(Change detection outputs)
- Opening Delimiter -

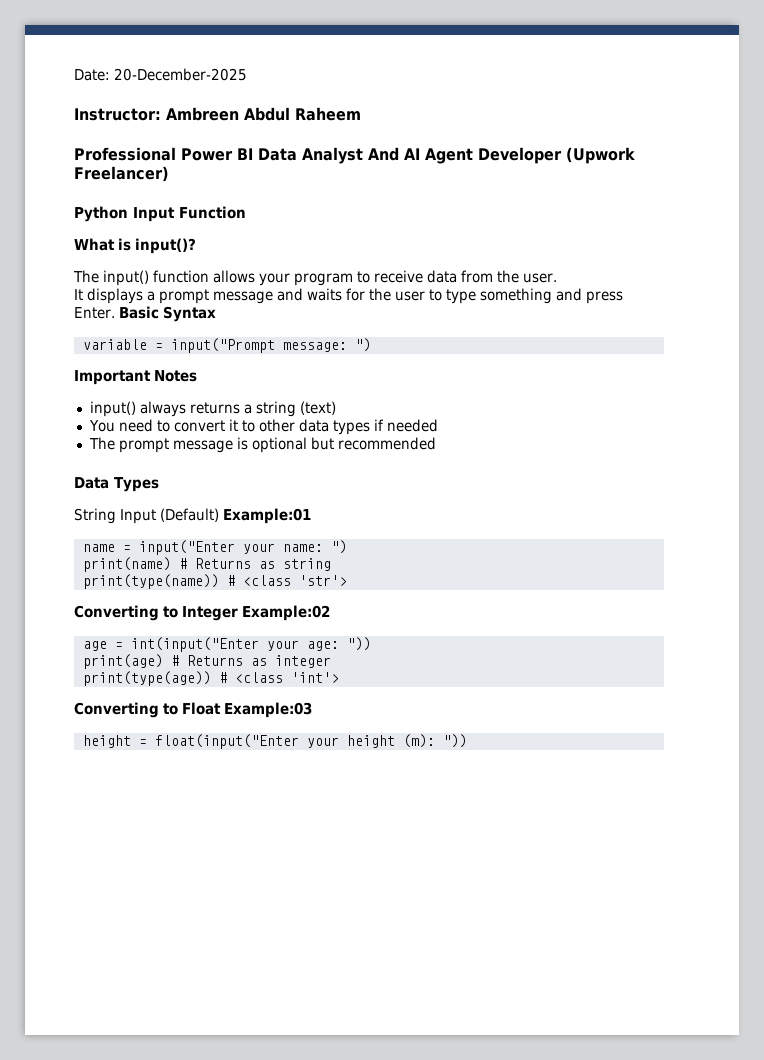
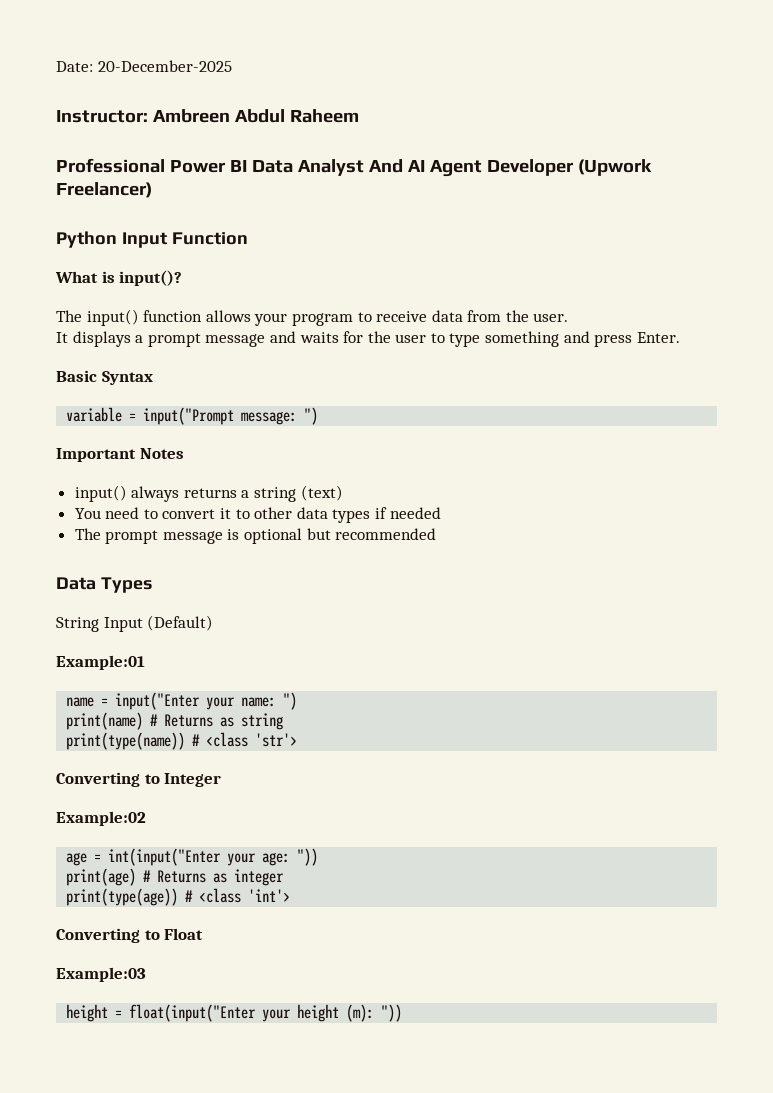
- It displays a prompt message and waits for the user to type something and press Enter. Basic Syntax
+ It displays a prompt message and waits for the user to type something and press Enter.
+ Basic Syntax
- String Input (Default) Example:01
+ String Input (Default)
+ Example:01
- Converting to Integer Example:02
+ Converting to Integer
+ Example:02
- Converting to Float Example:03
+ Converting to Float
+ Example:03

- Closing Delimiter -
- Opening Delimiter -

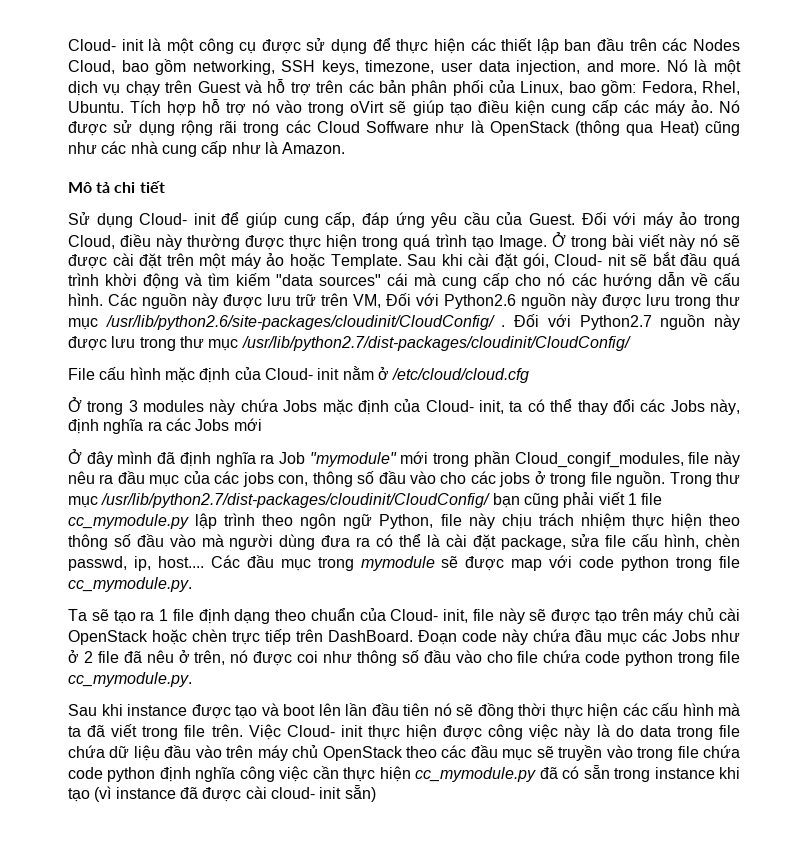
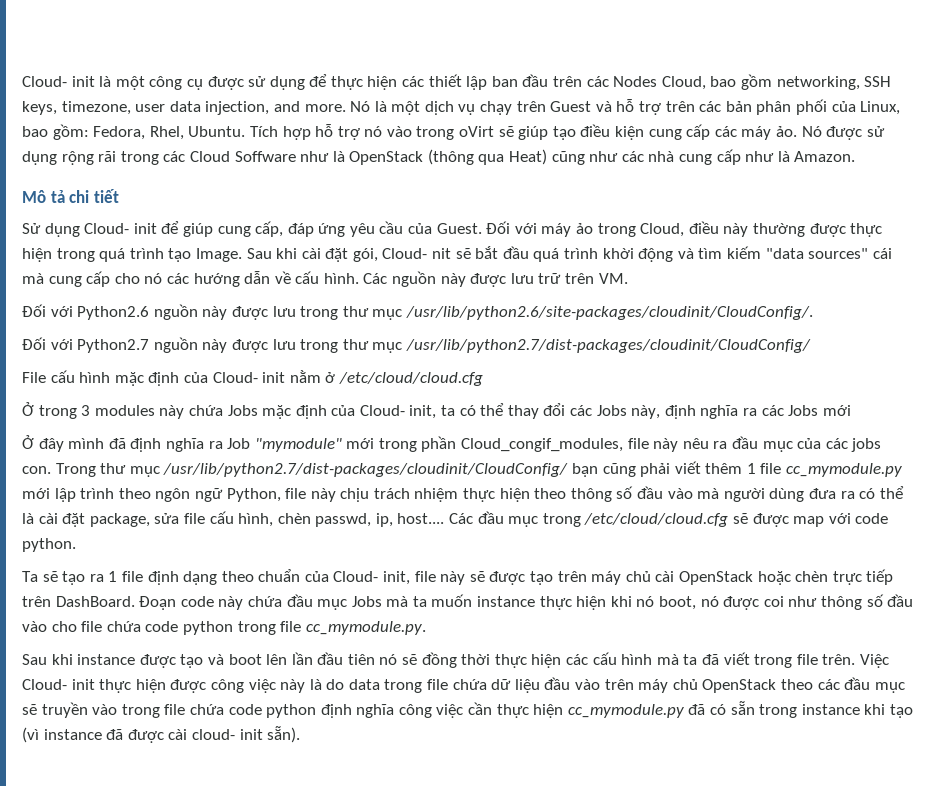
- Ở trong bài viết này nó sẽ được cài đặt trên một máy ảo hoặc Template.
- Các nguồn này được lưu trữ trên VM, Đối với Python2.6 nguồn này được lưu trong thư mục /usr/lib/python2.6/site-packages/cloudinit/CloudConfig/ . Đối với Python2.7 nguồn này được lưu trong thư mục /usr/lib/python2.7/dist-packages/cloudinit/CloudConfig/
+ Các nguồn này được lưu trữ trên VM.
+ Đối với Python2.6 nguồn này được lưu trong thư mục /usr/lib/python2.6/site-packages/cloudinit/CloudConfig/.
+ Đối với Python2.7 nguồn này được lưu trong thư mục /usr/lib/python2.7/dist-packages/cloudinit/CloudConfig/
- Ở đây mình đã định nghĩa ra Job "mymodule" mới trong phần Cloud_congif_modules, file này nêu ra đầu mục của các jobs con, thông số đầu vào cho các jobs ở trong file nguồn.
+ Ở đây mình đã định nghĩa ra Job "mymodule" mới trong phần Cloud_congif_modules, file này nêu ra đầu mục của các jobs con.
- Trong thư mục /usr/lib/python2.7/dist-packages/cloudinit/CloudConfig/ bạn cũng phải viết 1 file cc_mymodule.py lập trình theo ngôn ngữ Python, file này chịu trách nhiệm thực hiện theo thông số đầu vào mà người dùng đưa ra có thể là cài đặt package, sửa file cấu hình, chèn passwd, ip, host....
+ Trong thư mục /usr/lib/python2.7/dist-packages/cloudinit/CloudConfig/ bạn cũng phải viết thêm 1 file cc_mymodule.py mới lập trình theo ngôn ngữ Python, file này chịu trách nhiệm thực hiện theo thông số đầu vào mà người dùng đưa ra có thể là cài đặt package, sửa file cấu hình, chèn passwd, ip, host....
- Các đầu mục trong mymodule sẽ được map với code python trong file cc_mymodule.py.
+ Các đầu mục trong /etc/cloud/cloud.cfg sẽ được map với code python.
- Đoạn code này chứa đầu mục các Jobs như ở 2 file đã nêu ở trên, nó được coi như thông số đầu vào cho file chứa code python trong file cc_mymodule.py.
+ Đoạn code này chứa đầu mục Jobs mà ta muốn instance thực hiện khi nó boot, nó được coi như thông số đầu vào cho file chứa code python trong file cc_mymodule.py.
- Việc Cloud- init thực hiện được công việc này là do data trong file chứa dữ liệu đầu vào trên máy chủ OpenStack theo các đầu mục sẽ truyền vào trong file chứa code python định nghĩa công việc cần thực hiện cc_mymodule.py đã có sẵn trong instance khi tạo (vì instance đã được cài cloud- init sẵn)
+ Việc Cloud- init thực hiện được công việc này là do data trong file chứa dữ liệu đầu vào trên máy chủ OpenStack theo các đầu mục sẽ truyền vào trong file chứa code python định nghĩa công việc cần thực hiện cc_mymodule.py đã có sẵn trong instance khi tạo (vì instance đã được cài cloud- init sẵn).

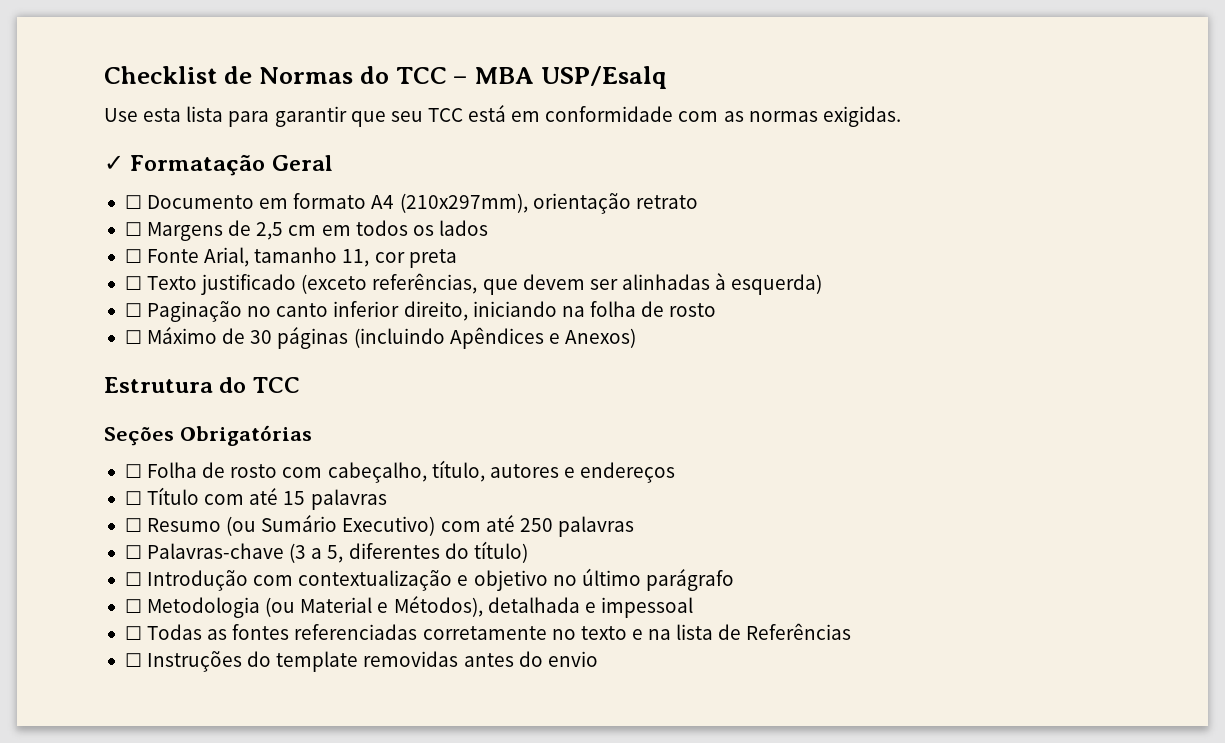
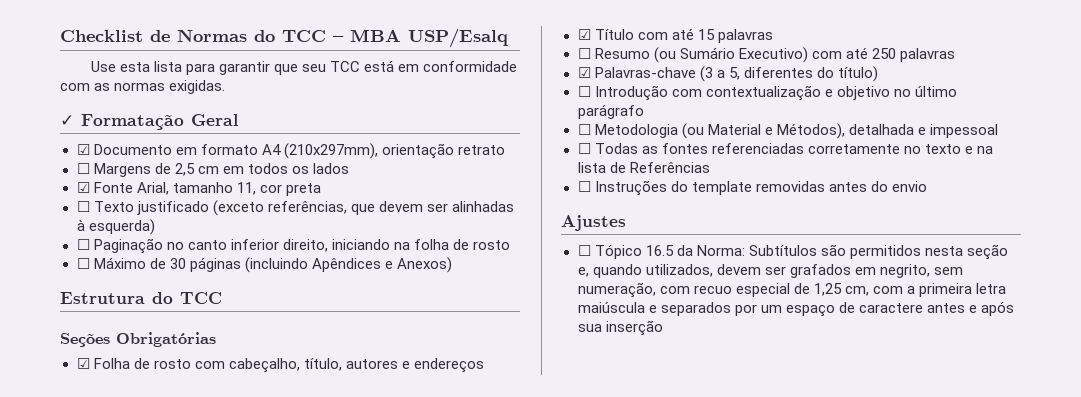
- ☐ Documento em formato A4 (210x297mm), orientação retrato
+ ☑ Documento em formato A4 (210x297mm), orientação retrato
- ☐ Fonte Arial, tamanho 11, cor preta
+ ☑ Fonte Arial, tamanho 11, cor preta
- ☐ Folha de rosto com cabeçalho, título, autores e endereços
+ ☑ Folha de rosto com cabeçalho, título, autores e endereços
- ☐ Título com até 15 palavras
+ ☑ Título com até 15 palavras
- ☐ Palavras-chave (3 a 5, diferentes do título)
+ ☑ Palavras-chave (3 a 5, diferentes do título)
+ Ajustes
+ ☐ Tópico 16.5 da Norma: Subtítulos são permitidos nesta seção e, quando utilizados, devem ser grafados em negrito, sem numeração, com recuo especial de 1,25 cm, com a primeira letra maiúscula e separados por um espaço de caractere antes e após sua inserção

- Closing Delimiter -
- Opening Delimiter -

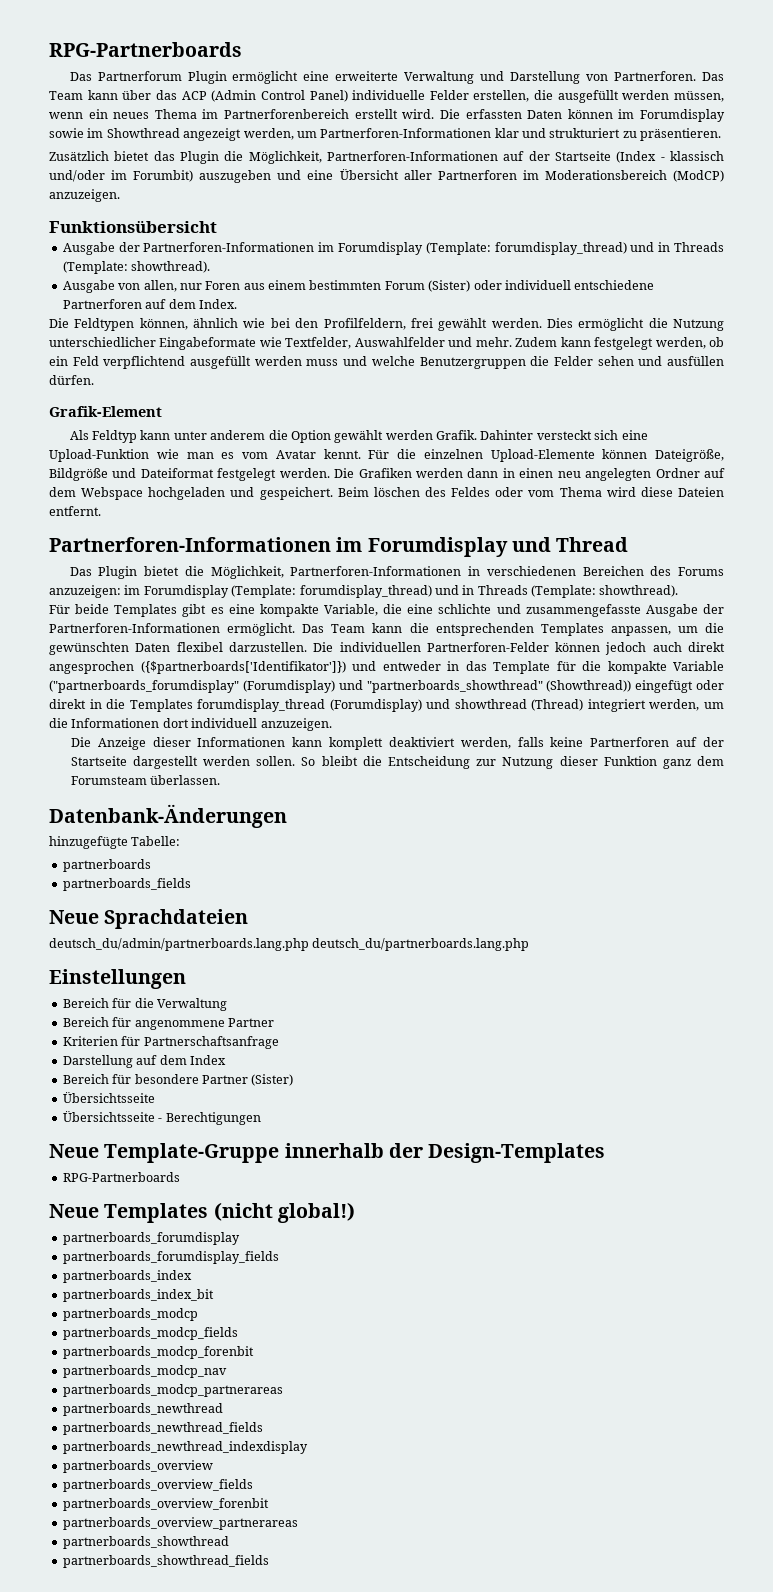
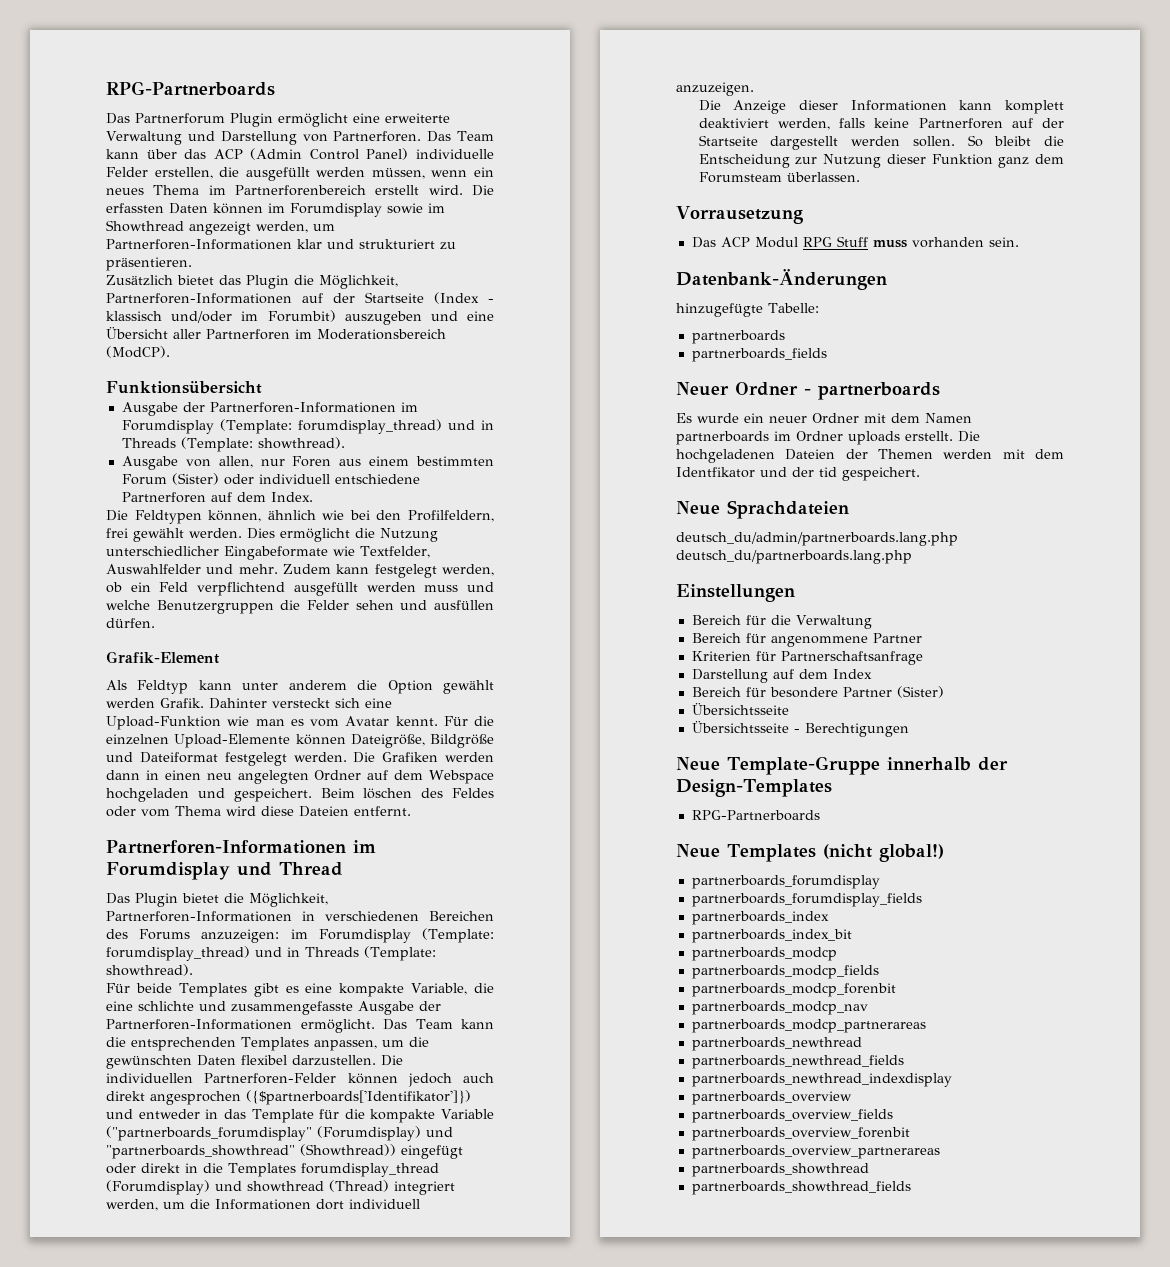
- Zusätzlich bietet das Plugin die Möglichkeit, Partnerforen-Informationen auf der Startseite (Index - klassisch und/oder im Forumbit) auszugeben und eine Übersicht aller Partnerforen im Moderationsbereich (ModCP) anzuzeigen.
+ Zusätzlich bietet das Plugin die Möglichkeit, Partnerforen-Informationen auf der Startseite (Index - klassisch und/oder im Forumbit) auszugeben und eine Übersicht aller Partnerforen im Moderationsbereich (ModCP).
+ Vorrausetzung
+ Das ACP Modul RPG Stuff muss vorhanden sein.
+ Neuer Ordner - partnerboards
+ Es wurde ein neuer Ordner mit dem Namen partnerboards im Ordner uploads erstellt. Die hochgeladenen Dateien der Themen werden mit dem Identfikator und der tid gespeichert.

- Closing Delimiter -

__Exercise description__. Could you reproduce, exactly, every line above from the line with "thư mục /usr/lib/python2.6/site-packages/cloudinit/CloudConfig/." to the line with "các jobs con.", and no other line? Both ends count.

__Answer section__.
+ Đối với Python2.6 nguồn này được lưu trong thư mục /usr/lib/python2.6/site-packages/cloudinit/CloudConfig/.
+ Đối với Python2.7 nguồn này được lưu trong thư mục /usr/lib/python2.7/dist-packages/cloudinit/CloudConfig/
- Ở đây mình đã định nghĩa ra Job "mymodule" mới trong phần Cloud_congif_modules, file này nêu ra đầu mục của các jobs con, thông số đầu vào cho các jobs ở trong file nguồn.
+ Ở đây mình đã định nghĩa ra Job "mymodule" mới trong phần Cloud_congif_modules, file này nêu ra đầu mục của các jobs con.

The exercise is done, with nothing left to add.